Породив рыцарство, этот мир вновь продемонстрировал силу высшего принципа. Рыцарство являлось естественным дополнением имперской идеи, относясь к ней так же, как духовенство относилось к церкви. Оно было как бы «расой духа», в которой и чистота крови играла немаловажную роль: североарийский элемент, присутствовавший в ней, очистился до такой степени, что достиг типа и идеала в смысле универсальной ценности, соответствовавшей тому, что изначально представляло собой понятие римского гражданина (civus romanus).

Даже в рыцарстве можно отчетливо видеть ту степень, в которой были преодолены фундаментальные мотивы раннего христианства и в которой сама церковь была вынуждена санкционировать или по меньшей мере терпеть комплекс принципов, ценностей и обычаев, слабо согласовывавшихся с духом ее основ. Без повторения того, что уже было сказано ранее, мы кратко перечислим основные пункты.

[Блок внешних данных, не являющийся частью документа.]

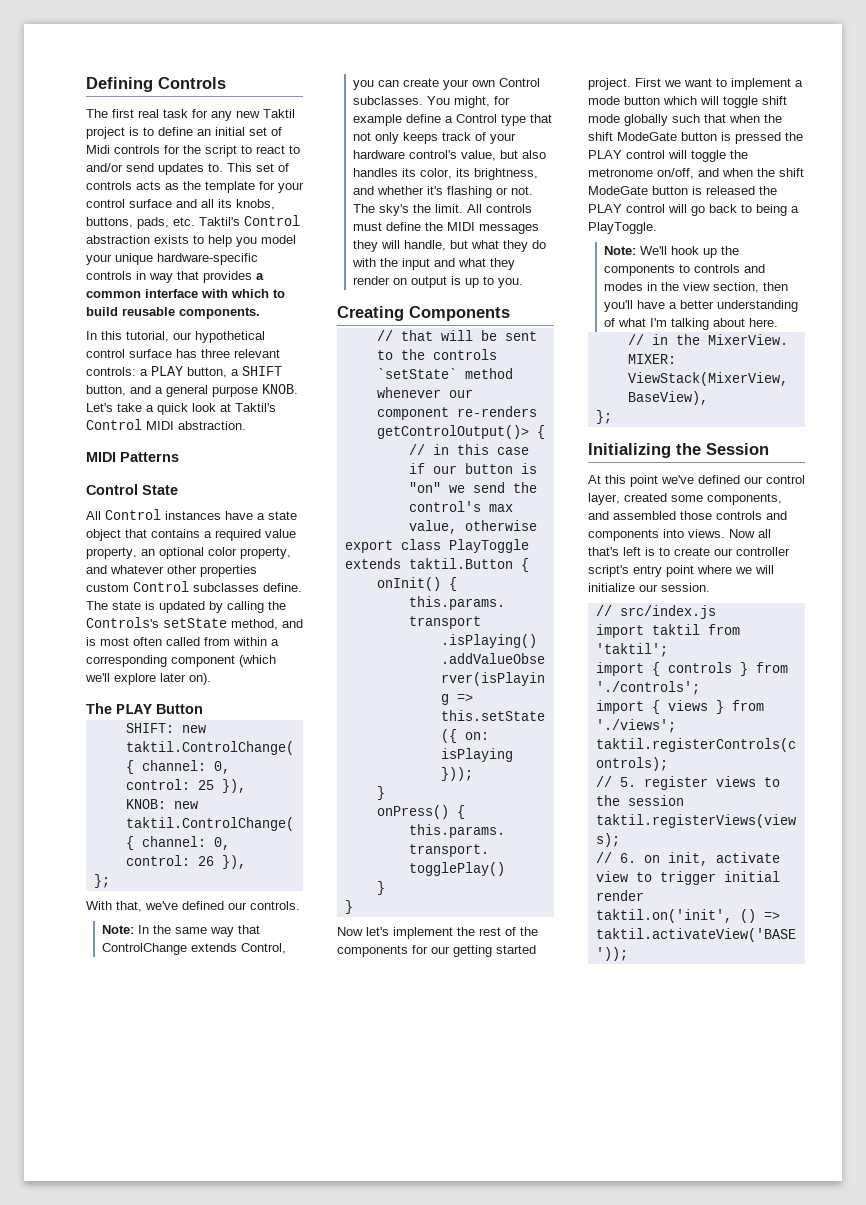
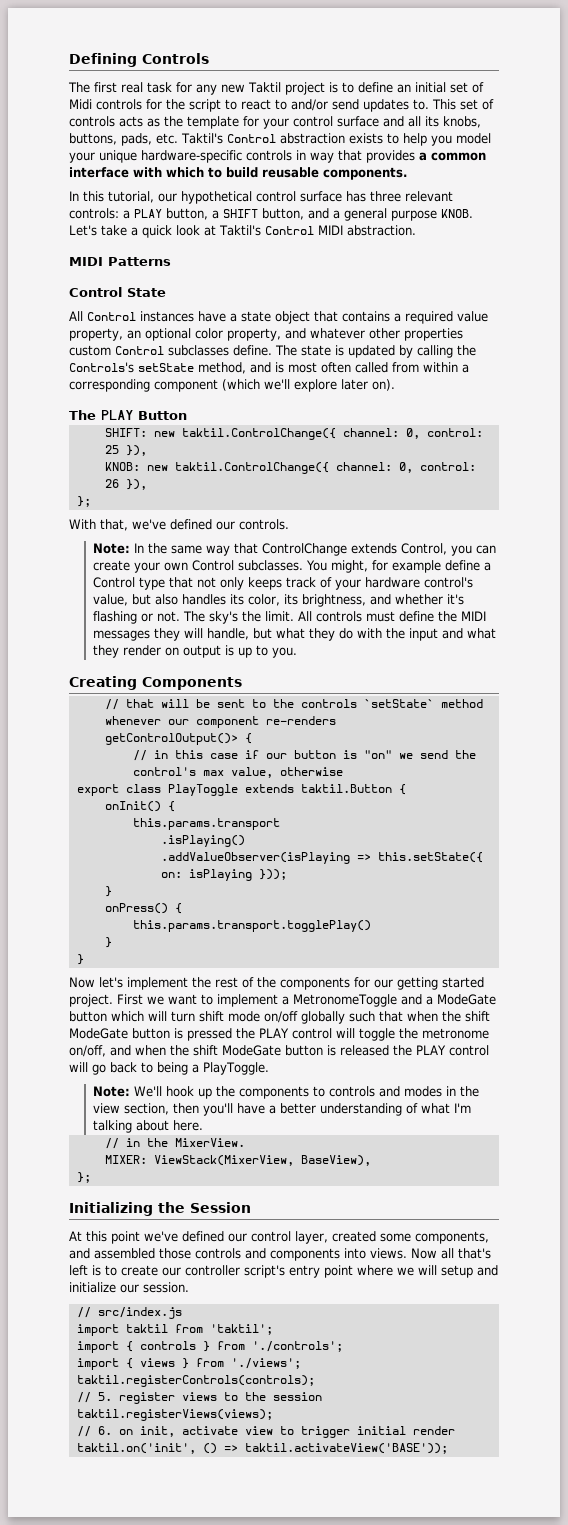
- First we want to implement a mode button which will toggle shift mode globally such that when the shift ModeGate button is pressed the PLAY control will toggle the metronome on/off, and when the shift ModeGate button is released the PLAY control will go back to being a PlayToggle.
+ First we want to implement a MetronomeToggle and a ModeGate button which will turn shift mode on/off globally such that when the shift ModeGate button is pressed the PLAY control will toggle the metronome on/off, and when the shift ModeGate button is released the PLAY control will go back to being a PlayToggle.
- Now all that's left is to create our controller script's entry point where we will initialize our session.
+ Now all that's left is to create our controller script's entry point where we will setup and initialize our session.

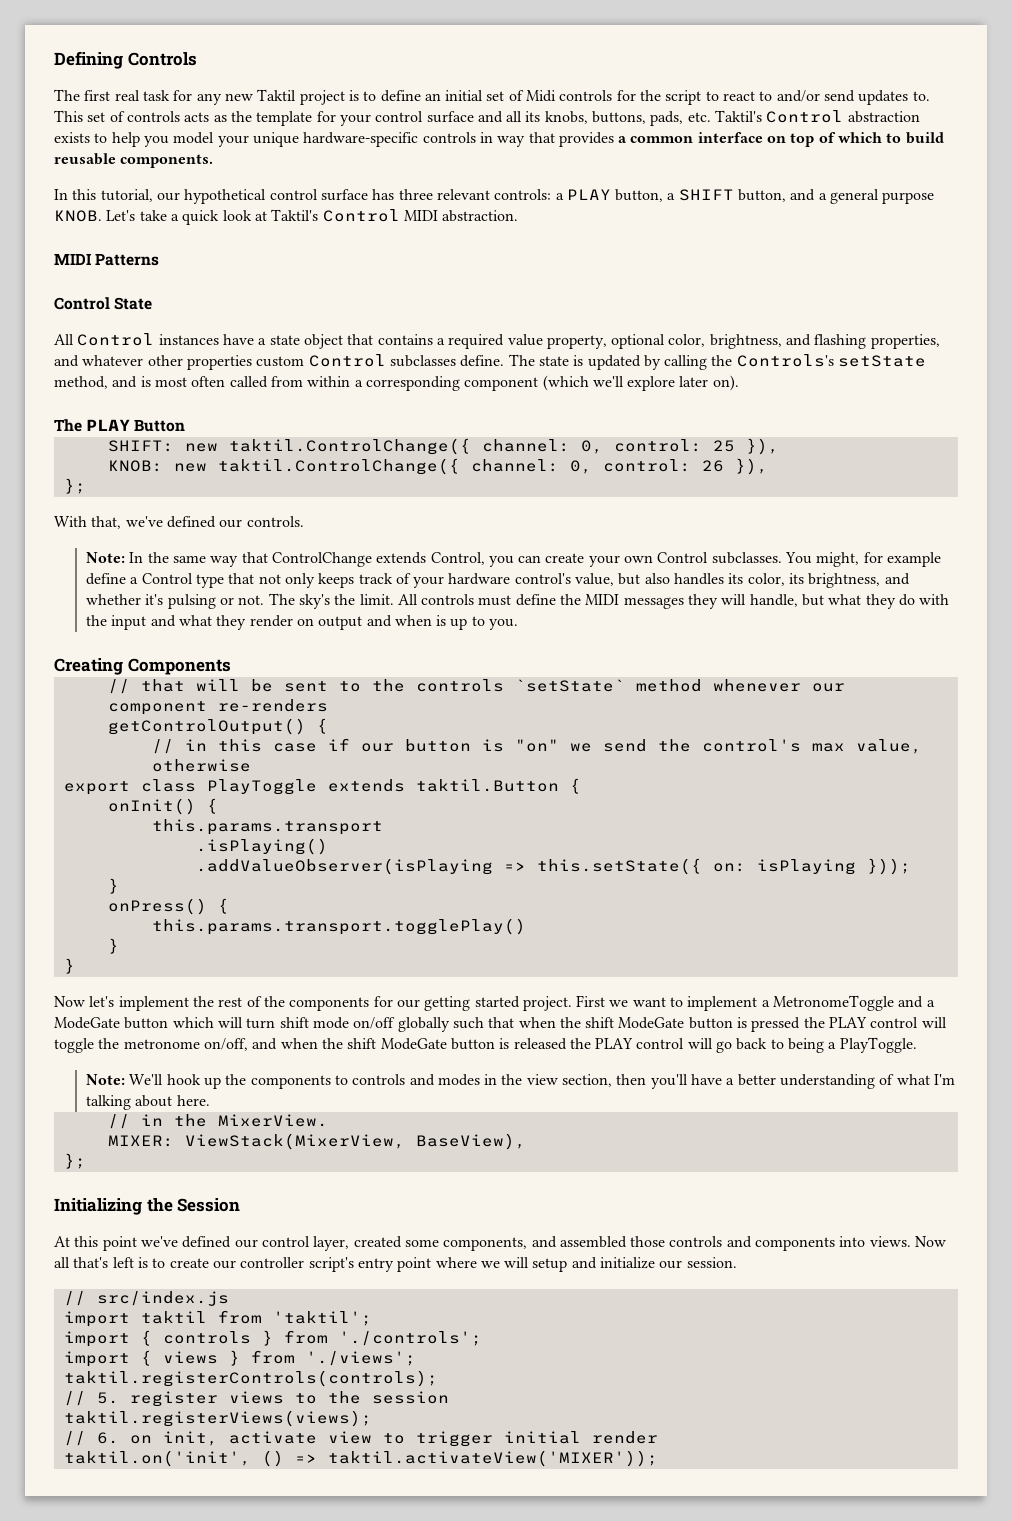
- This set of controls acts as the template for your control surface and all its knobs, buttons, pads, etc. Taktil's Control abstraction exists to help you model your unique hardware-specific controls in way that provides a common interface with which to build reusable components.
+ This set of controls acts as the template for your control surface and all its knobs, buttons, pads, etc. Taktil's Control abstraction exists to help you model your unique hardware-specific controls in way that provides a common interface on top of which to build reusable components.
- All Control instances have a state object that contains a required value property, an optional color property, and whatever other properties custom Control subclasses define.
+ All Control instances have a state object that contains a required value property, optional color, brightness, and flashing properties, and whatever other properties custom Control subclasses define.
- You might, for example define a Control type that not only keeps track of your hardware control's value, but also handles its color, its brightness, and whether it's flashing or not.
+ You might, for example define a Control type that not only keeps track of your hardware control's value, but also handles its color, its brightness, and whether it's pulsing or not.
- All controls must define the MIDI messages they will handle, but what they do with the input and what they render on output is up to you.
+ All controls must define the MIDI messages they will handle, but what they do with the input and what they render on output and when is up to you.
- getControlOutput()> {
+ getControlOutput() {
- taktil.on('init', () => taktil.activateView('BASE'));
+ taktil.on('init', () => taktil.activateView('MIXER'));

В номинально христианском мире рыцарство поддерживало арийскую этику почти без какого-либо сущностного искажения в следующих вещах: идеал героя, а не святого, и победителя, а не мученика; верность и честь, а не милосердие (caritas)и смирение как высшие ценности; трусость и бесчестье, а не грех как наибольшее зло; игнорирование заповедей не противиться злу и платить за зло добром, наказание несправедливости и зла —и исключение из своих рядов тех, кто следовал христианской заповеди «не убий» буквально; отказ любить своего врага и вместо этого сражение с ним и проявление великодушия только после его поражения[818] .

Далее, «испытание оружием» —решение всех споров при помощи силы (считавшейся качеством, вверенным Богом человеку ради способствования торжеству справедливости, истины и закона на земле) стало фундаментальной идеей, выходившей далеко за рамки феодальных чести и права в направлении теологии, предлагая «божий суд» даже в вопросах веры. Но и эта идея на самом деле не является христианской: это возвращение к мистической доктрине «победы», игнорировавшей свойственный религиозным концепциям дуализм, объединявшей дух и мощь и видевшей в победе нечто вроде божественного посвящения. Теистическое упрощение этой доктрины, согласно которой во время Средних веков считалось, что победа была добыта прямым вмешательством Бога, понимаемого как личность, не повлияла на глубинный дух этих обычаев.